Petit fils unique, je passais mes vacances et mes week-ends dans la petite ferme de mes grands- parents. Au fil des années, telle une éponge, je m'imprégnais des récits obsessionnels de ce grand père, qui bien qu’inconsciemment, involontairement effectua sur moi un véritable transfert.
Il est vrai que son besoin d'extérioriser cette obsession, ne trouvait comme auditoire que moi. Ma grand-mère, veuve de cette guerre, ne voulait plus en entendre parler, résultat d'une déchirure qui perdurera toute sa vie créant dans mon esprit un non-dit que seulement très longtemps après, je compris.
A table, en fin de repas ou en aparté, lors des travaux où je l'aidais, inlassablement il revivait son vécu dans les tranchées, tout heureux de posséder cet interlocuteur attentif et réceptif.

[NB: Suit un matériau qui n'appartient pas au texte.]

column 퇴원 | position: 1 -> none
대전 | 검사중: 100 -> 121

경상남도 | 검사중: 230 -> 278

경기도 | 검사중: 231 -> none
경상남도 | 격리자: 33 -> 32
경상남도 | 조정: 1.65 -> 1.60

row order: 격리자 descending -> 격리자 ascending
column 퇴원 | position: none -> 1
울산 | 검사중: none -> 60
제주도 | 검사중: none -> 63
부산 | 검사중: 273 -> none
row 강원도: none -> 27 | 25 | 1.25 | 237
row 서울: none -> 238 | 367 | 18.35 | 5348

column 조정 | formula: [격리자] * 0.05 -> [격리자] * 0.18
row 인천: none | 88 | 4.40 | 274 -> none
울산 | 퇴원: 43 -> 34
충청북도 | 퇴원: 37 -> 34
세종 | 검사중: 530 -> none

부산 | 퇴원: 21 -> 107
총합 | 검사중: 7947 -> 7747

Dans mes moments de jeux, invariablement, je prenais le fusil d'un mitrailleur allemand (que mon grand-père avait ramené du front) et mon imaginaire d'enfant, puis d'adolescent reconstituait les combats écoutés. Je bondissais avec le casque de mon aïeul, sa musette, son bidon, son masque à gaz et, ainsi accoutré, je jaillissais hors d'hypothétiques tranchées ! La chienne terrée dans sa niche (devenue une cagna de tranchées pour moi) recevait une pluie « d'obus » (des mottes de terre), puis je la visais avec le fusil dans différentes positions de combat...

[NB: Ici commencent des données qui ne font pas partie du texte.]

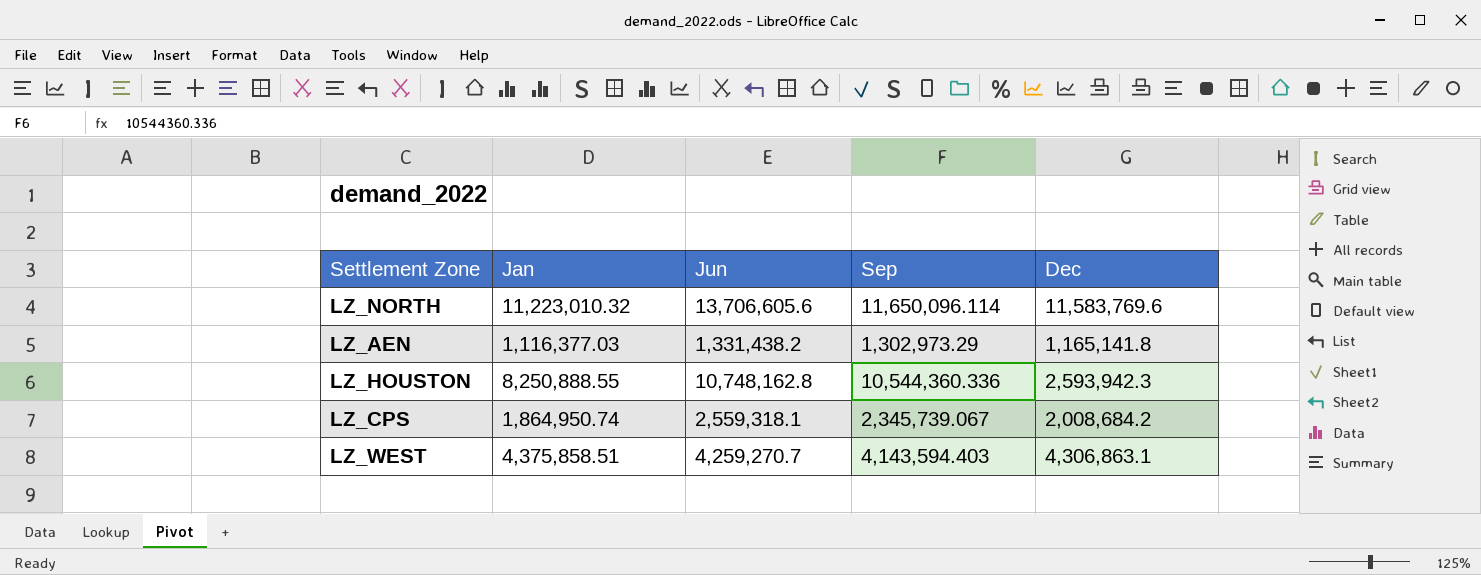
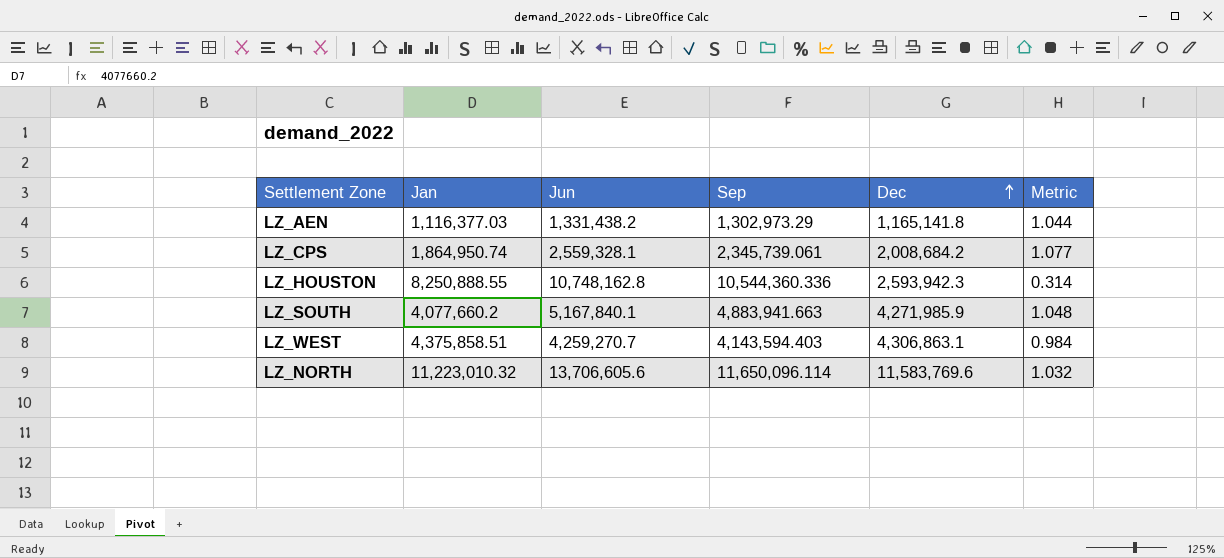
row order: none -> Dec ascending
column Metric | formula: none -> [Dec] / [Jan]
LZ_CPS | Jun: 2,559,318.1 -> 2,559,328.1
LZ_CPS | Sep: 2,345,739.067 -> 2,345,739.061
row LZ_SOUTH: none -> 4,077,660.2 | 5,167,840.1 | 4,883,941.663 | 4,271,985.9 | 1.048

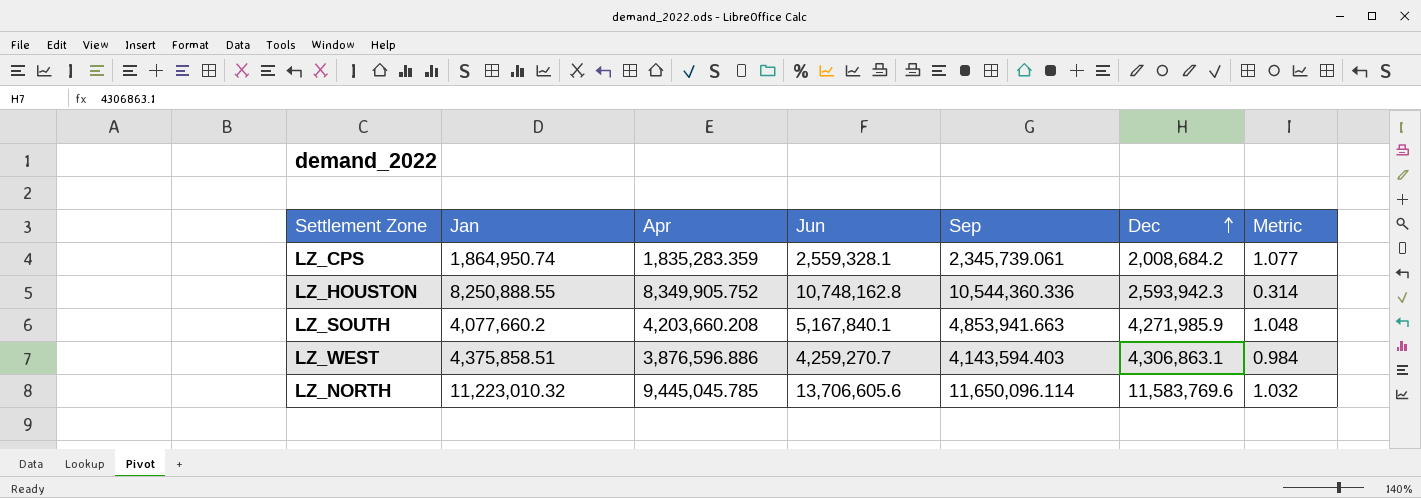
column Apr | position: none -> 3
row LZ_AEN: 1,116,377.03 | 1,331,438.2 | 1,302,973.29 | 1,165,141.8 | 1.044 -> none
LZ_SOUTH | Sep: 4,883,941.663 -> 4,853,941.663

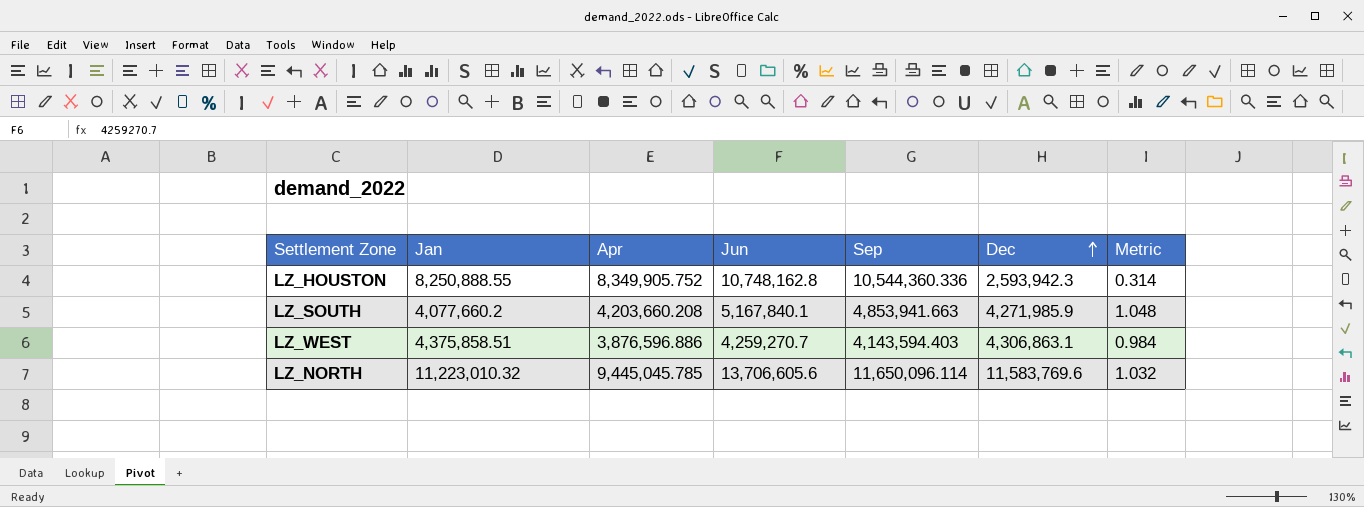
row LZ_CPS: 1,864,950.74 | 1,835,283.359 | 2,559,328.1 | 2,345,739.061 | 2,008,684.2 | 1.077 -> none

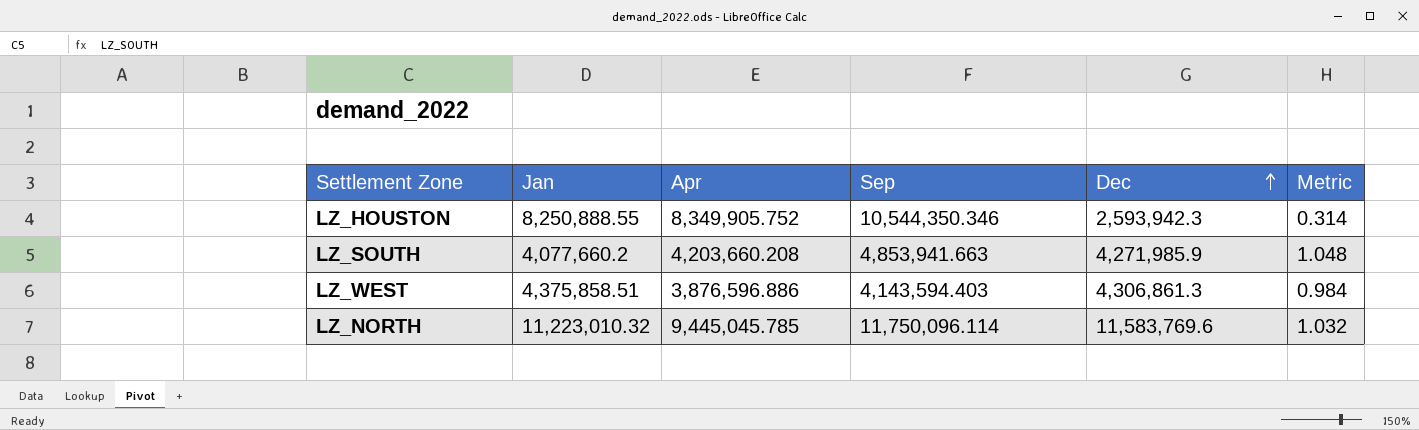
column Jun | position: 4 -> none
LZ_HOUSTON | Sep: 10,544,360.336 -> 10,544,350.346
LZ_WEST | Dec: 4,306,863.1 -> 4,306,861.3
LZ_NORTH | Sep: 11,650,096.114 -> 11,750,096.114

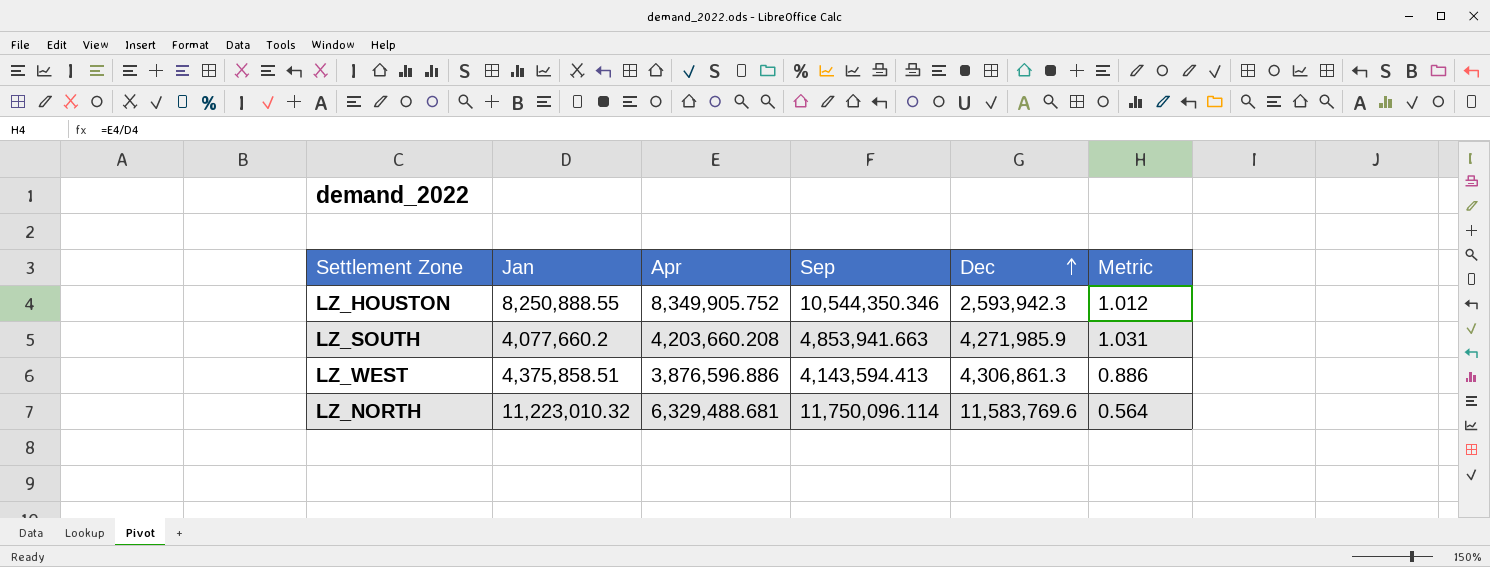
column Metric | formula: [Dec] / [Jan] -> [Apr] / [Jan]
LZ_WEST | Sep: 4,143,594.403 -> 4,143,594.413
LZ_NORTH | Apr: 9,445,045.785 -> 6,329,488.681

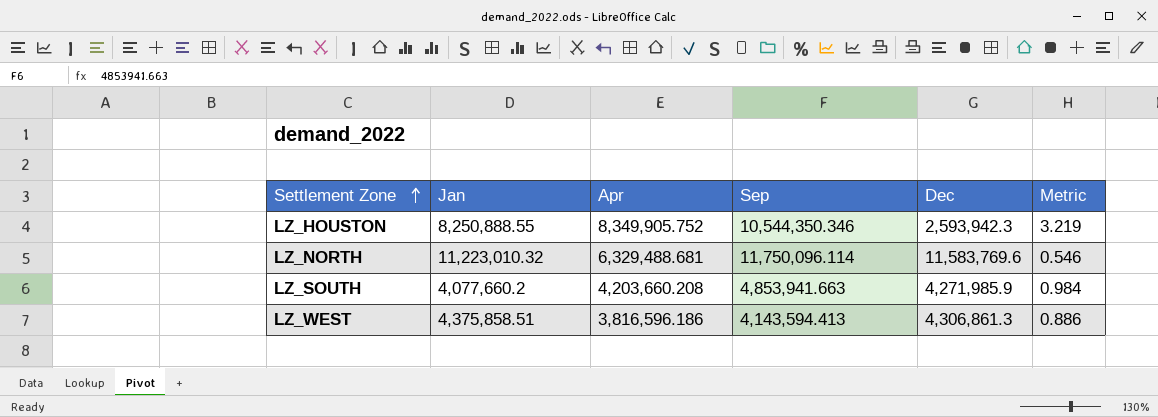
row order: Dec ascending -> Settlement Zone ascending
column Metric | formula: [Apr] / [Jan] -> [Apr] / [Dec]
LZ_WEST | Apr: 3,876,596.886 -> 3,816,596.186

Au début de mon adolescence nous sommes allés à Dijon à la caserne Vaillant, lieu de son incorporation, tout en écoutant ses explications. Mais jamais nous ne retournâmes sur les lieux de ses combats, ma famille craignant pour lui un choc émotionnel (mon grand- père, au sortir de la guerre avait dû subir des séances d'électrochocs).

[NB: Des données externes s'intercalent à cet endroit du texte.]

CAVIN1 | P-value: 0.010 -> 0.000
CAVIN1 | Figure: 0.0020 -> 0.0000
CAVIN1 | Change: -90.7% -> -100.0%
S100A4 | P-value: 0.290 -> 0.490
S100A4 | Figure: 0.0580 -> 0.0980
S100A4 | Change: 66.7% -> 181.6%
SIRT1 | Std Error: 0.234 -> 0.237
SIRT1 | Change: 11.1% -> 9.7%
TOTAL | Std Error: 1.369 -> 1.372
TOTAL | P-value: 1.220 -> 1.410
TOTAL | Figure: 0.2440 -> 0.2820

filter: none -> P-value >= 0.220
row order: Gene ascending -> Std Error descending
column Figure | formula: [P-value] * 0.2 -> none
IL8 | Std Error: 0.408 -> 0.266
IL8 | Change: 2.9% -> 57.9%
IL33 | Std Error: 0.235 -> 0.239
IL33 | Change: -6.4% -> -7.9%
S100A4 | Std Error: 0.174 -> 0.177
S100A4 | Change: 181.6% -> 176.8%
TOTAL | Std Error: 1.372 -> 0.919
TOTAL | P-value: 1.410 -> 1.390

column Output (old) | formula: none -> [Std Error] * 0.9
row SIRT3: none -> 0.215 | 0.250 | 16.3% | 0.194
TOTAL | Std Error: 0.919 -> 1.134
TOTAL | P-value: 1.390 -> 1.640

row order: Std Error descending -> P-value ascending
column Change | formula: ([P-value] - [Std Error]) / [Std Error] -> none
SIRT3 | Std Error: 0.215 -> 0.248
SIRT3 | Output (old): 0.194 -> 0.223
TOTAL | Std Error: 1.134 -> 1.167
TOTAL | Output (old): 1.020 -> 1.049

Parallèlement, ma grand- mère s'isolait toujours dans sa chambre, assise sur une petite chaise devant son armoire, lisant et relisant inlassablement les lettres que son premier mari lui avait envoyées du front, laissant dans mon esprit un immense point d'interrogation. Ma mère intervenait en me demandant, sans plus d'explications, de ne pas la déranger.
Certaines nuits mon grand- père se réveillait en hurlant. Ma grand-mère me réconfortait par un laconique « Ce n'est rien, c'est la guerre ».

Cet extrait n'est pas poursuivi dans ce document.